Question

The magnification produced by a convex lens for two different positions of an object are ${m_1}$ and ${m_2}$ respectively (${m_1} > {m_2}$). If $'d'$ is the separation between the two positions of the object then the focal length of the lens is
A. $\sqrt {{m_1}{m_2}} $
B. $\dfrac{1}{{\sqrt {{m_1} - {m_2}} }}$
C. $\dfrac{{d\,{m_1}{m_2}}}{{{m_1} - {m_2}}}$
D. $\dfrac{d}{{{m_1} - {m_2}}}$

Answer 1

Hint: Here, we will use the formula of magnification of the lens and the lens formula to calculate the focal length of the lens. Focal length is defined as the distance of the lens from the focal point of the lens.

Complete step by step answer:
Here, we will consider a convex lens placed in between the object and the screen

Where, $u$ is the distance of the object from the lens and $v$ is the distance of the image from the lens.
Here, in this case, magnification is given by
${m_1} = \dfrac{v}{u}$
$v = {m_1}u$
Now, let the object be displaced from its original position at a distance $d$ from its original position as shown below.
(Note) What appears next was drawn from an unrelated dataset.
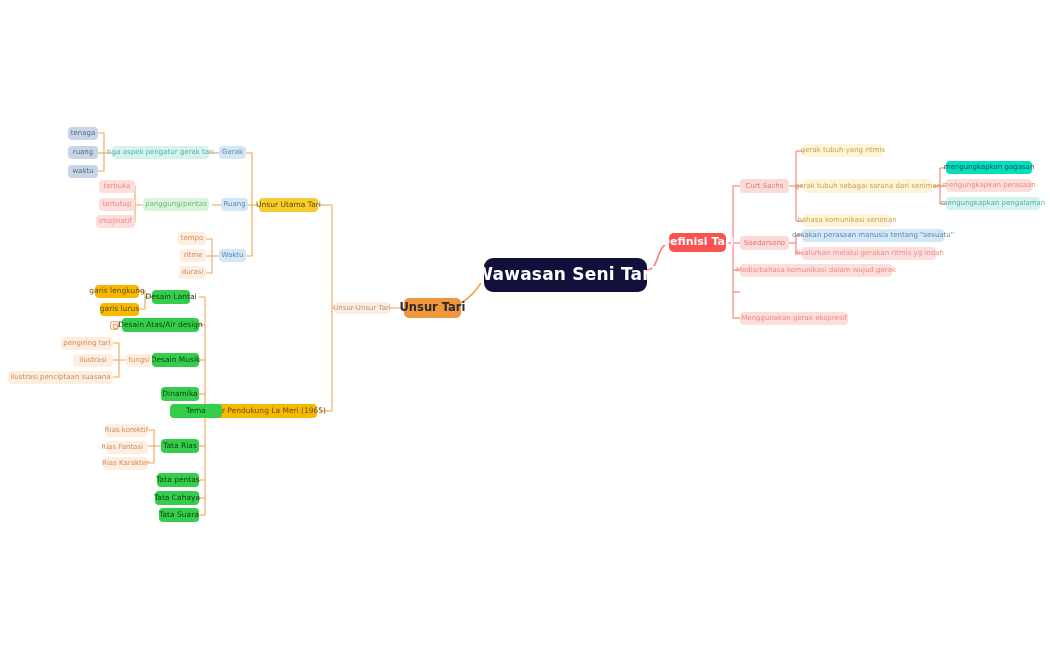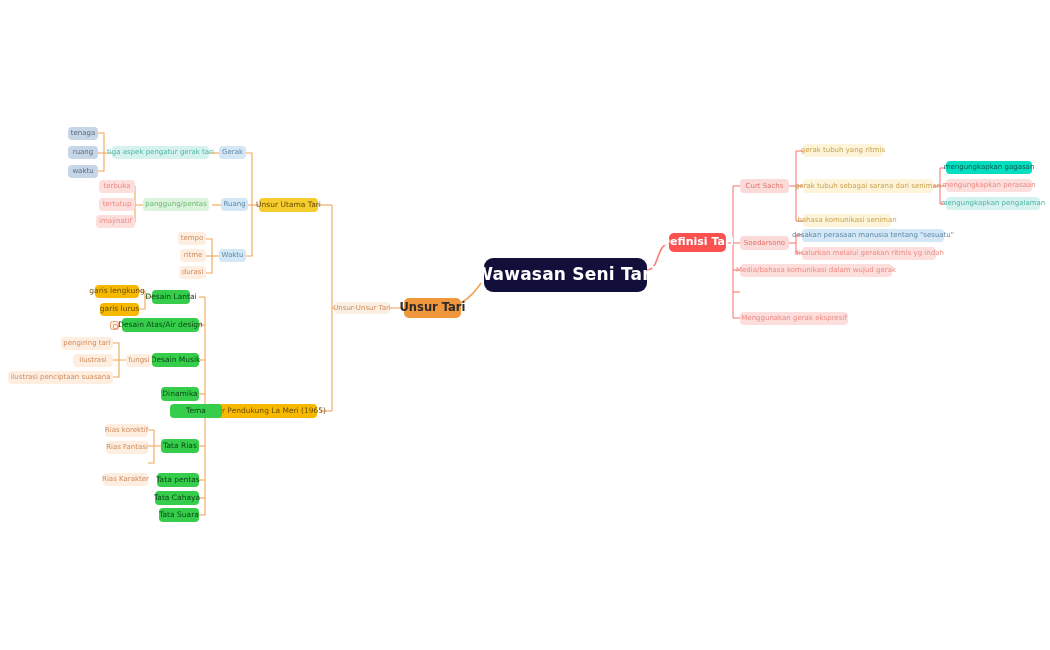"Rias Fantasi" div.node { justify-content: none -> flex-end }
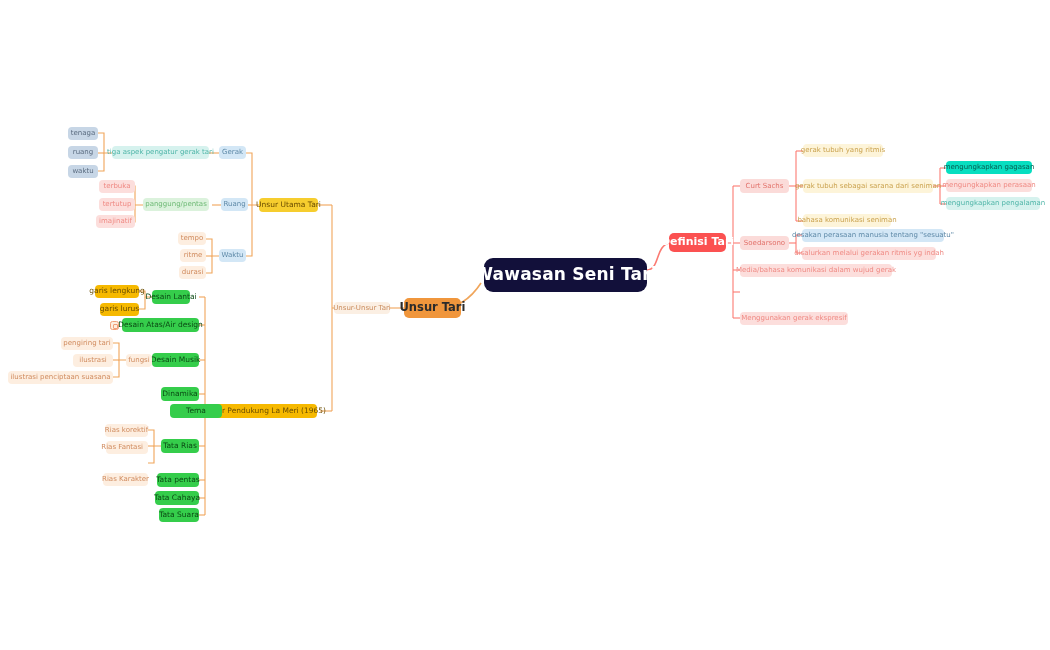"Rias Karakter" div.node { margin-top: 16px -> none }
Where, $d$ is the distance of the lens from its original position.
Here, in this case, the magnification is given by
${m_2} = \dfrac{u}{v}$
$u = {m_2}v$
Now, multiplying both the magnifications, we get
${m_1} \times {m_2} = \dfrac{v}{u} \times \dfrac{u}{v}$
$ \Rightarrow \,{m_1} \times {m_2} = 1$

Now, using lens formula,
$\dfrac{1}{f} = \dfrac{1}{v} + \dfrac{1}{u}$
Now, putting the value of $v$ in the above equation, we get
$\dfrac{1}{f} = \dfrac{1}{{u{m_1}}} + \dfrac{1}{u}$
$ \Rightarrow \,\dfrac{1}{f} = \dfrac{{1 + {m_1}}}{{u{m_1}}}$
From here, we can get the value of $u$ , as shown below
$u = \dfrac{{f\left( {1 + {m_1}} \right)}}{{{m_1}}}$
Also, by putting the value of $v$ by using lens formula as
$\dfrac{1}{f} = \dfrac{1}{v} + \dfrac{1}{u}$
$ \Rightarrow \,\dfrac{1}{f} = \dfrac{1}{v} + \dfrac{1}{{{m_2}v}}$
$ \Rightarrow \,\dfrac{1}{f} = \dfrac{{{m_2} + 1}}{{{m_2}v}}$
From here, we can get the value of $v$ as
$v = \dfrac{{f\left( {{m_2} + 1} \right)}}{{{m_2}}}$

Now, when the object is displaced from its original position the distance between the original position and the displaced of the object is given by
$d = v - u$
Now, putting the values of $v$ and $u$ , we get
$d = \dfrac{{f\left( {{m_2} + 1} \right)}}{{{m_2}}} - \dfrac{{f\left( {{m_1} + 1} \right)}}{{{m_1}}}$
$ \Rightarrow \,d = \dfrac{{{m_1}f\left( {{m_2} + 1} \right) - {m_2}f\left( {{m_1} + 1} \right)}}{{{m_1}{m_2}}}$
Now taking $f$ common, we get
$d = f\dfrac{{{m_1}\left( {{m_2} + 1} \right) - {m_2}\left( {{m_1} + 1} \right)}}{{{m_1}{m_2}}}$

Now, we will get the value of $f$ as
$f = \dfrac{{d{m_1}{m_2}}}{{{m_1}\left( {{m_2} + 1} \right) - {m_2}\left( {{m_1} + 1} \right)}}$
$ \Rightarrow \,f = \dfrac{{d{m_1}{m_2}}}{{{m_1}{m_2} + {m_1} - {m_1}{m_2} - {m_2}}}$
$ \Rightarrow \,f = \dfrac{{d{m_1}{m_2}}}{{{m_1} - {m_2}}}$
But, $\,{m_1} \times {m_2} = 1$
Therefore, we get
$\therefore f = \dfrac{d}{{{m_1} - {m_2}}}$
Therefore, the focal length of the lens is $f = \dfrac{d}{{{m_1} - {m_2}}}$

Hence, option D is the correct option.

Note:Magnifying is the process in which the object is magnified or enlarged so that one must have a clear vision of the distant object. In some cases, we can also magnify an image. It is also defined as the ratio of the height of an image to the height of an object.